Дети изображают элементы (пластически, строят формулы и реакции смешений элементов таблицы). Это красиво, надо бы вообще без иронии, а на «полном серьёзе», с сопением и старанием, показать, как реагируют элементы друг на друга в опытах.

Мы тут ещё не знаем, что Марья Петровна тихо и тупо преподаёт детям алхимию, мы на скучном школьном уроке химии…

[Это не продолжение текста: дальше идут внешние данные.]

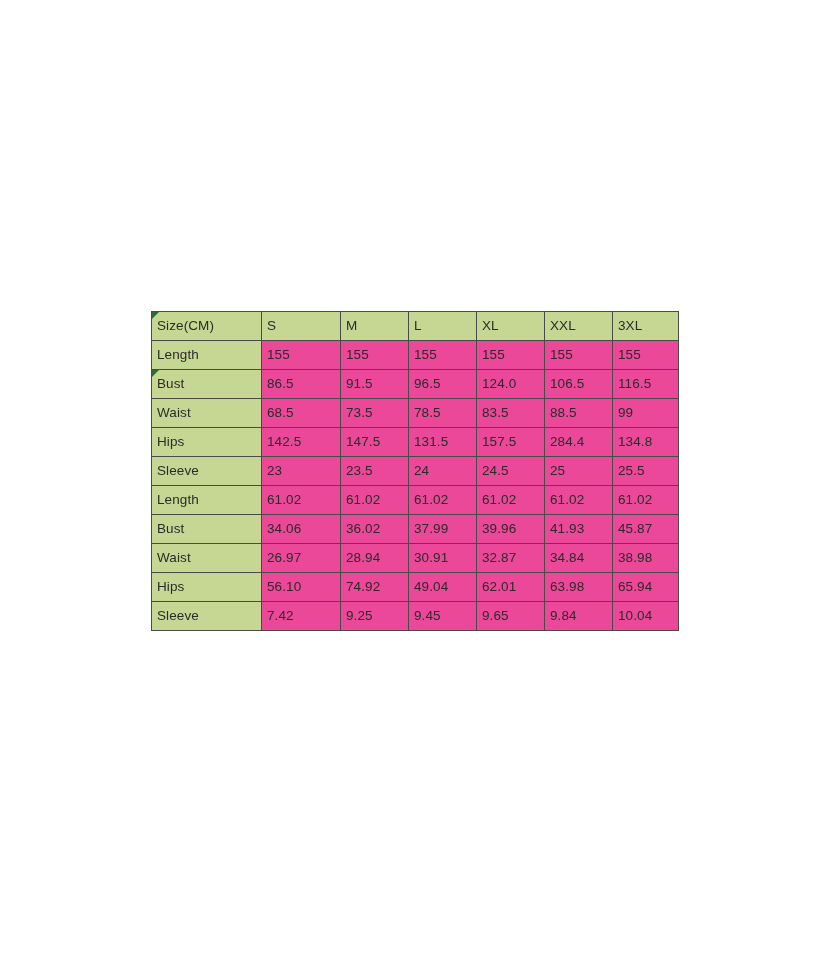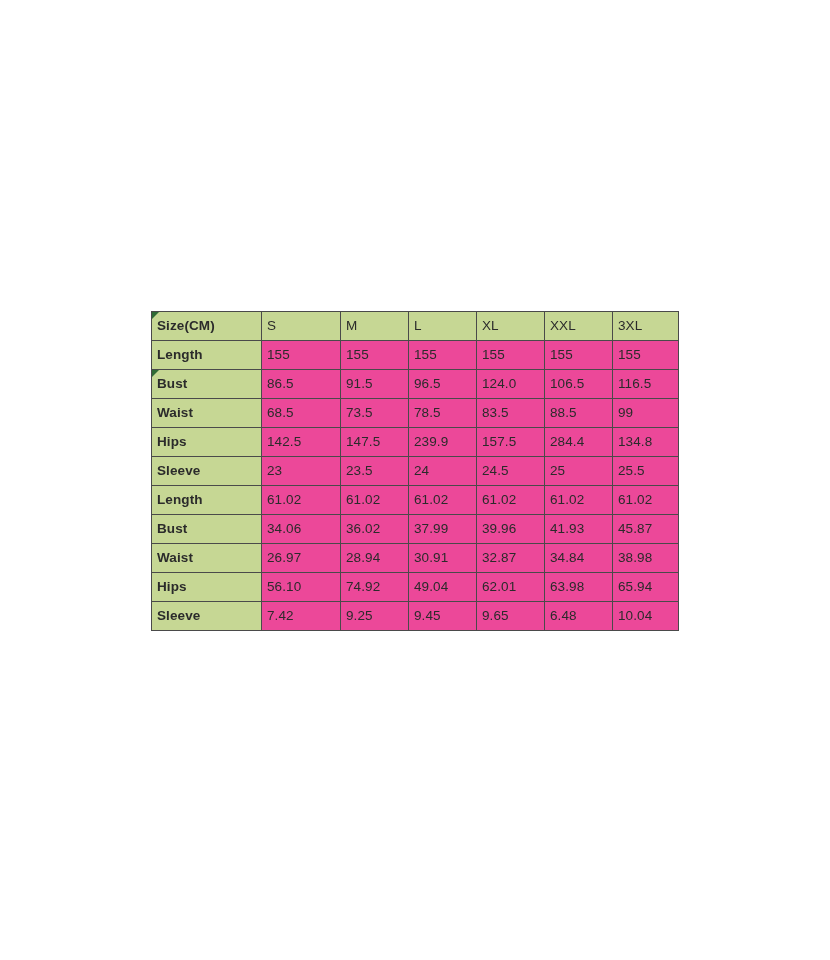"Size(CM)" td.label-cell { font-weight: bold -> none }
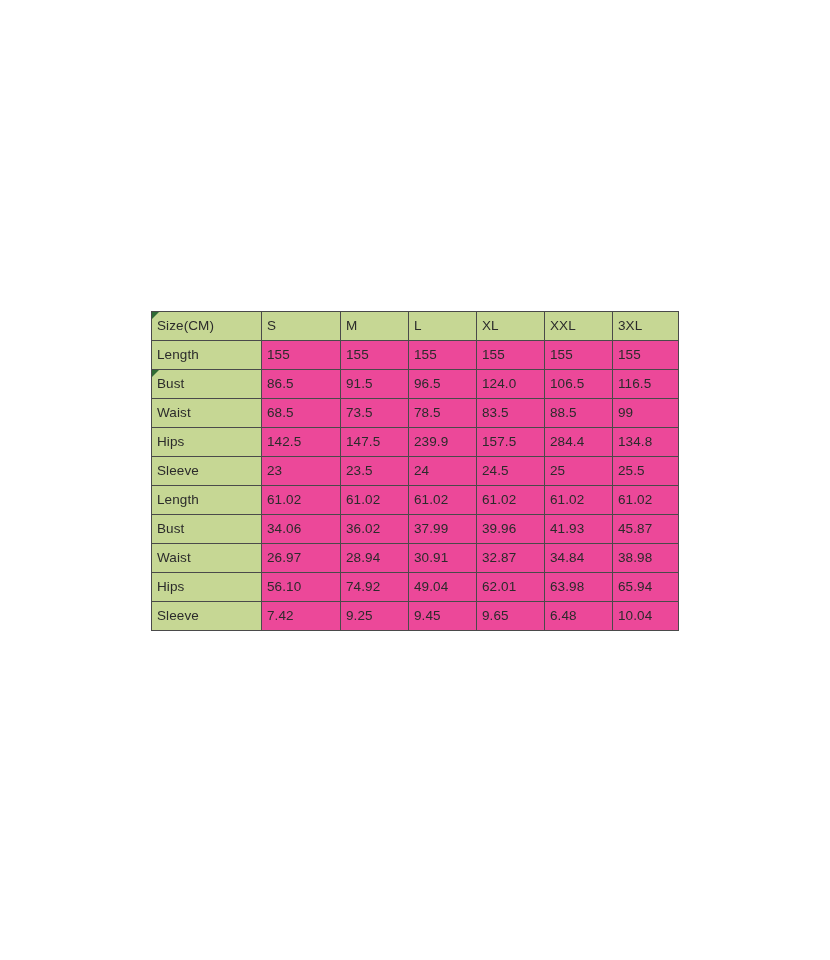"239.9" td.data-cell { text: 239.9 -> 131.5 }
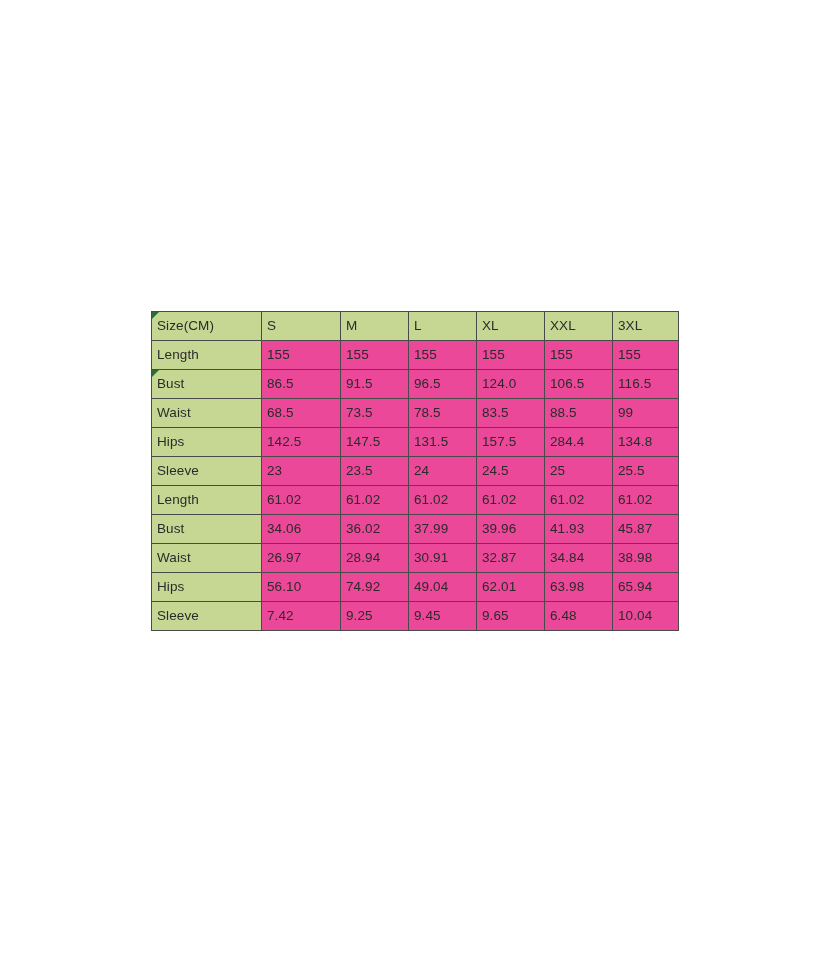"6.48" td.data-cell { text: 6.48 -> 9.84 }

МАРЬЯ ПЕТРОВНА. Чтоб вы знали, уроды, – химия первооснова всех знаний человечества! Химия изучает соки металлов! Соки – это вещества, питающие всю материальную сторону мироздания. Это любой идиот знает. Ну да ладно. К доске пойдёт… Зацепина, что ты так пялишься на меня?

ЛЕНА. Я не пялюсь.

МАРЬЯ ПЕТРОВНА. А что же ты делаешь?

ЛЕНА. Не знаю.

МАРЬЯ ПЕТРОВНА. Не смейтесь, дети. (Никто и не смеётся.) У Лены Зацепиной папа безработный дальнобойщик, а мама вообще неизвестно где. Лена у нас голодная ходит всю дорогу, и сапоги у неё рваные. Она даже читает по складам, очень тупая девочка. И как человек неприятная: в голове туман, в глазах вечная мерзлота. Скоро её отдадут в детдом, а в детдоме, дети, с сиротами такое вытворяют, и пожаловаться некому. Так, Зацепина?

ЛЕНА. Так.

МАРЬЯ ПЕТРОВНА. А ты знаешь, Зацепина, что сирот на органы продают?

ЛЕНА. Знаю.

МАРЬЯ ПЕТРОВНА. Знаешь. Так что готовься, Зацепина, никто за тебя не заступится. Советская власть кончилась. И обратной дороги нет! Да шучу я! Хоть бы улыбнулась, хоть из вежливости! Нет, ты кончишь пялиться на меня, а? Что, думаешь, самая красивая? Лазуткин. Петя, скажи, красивая у нас Зацепина?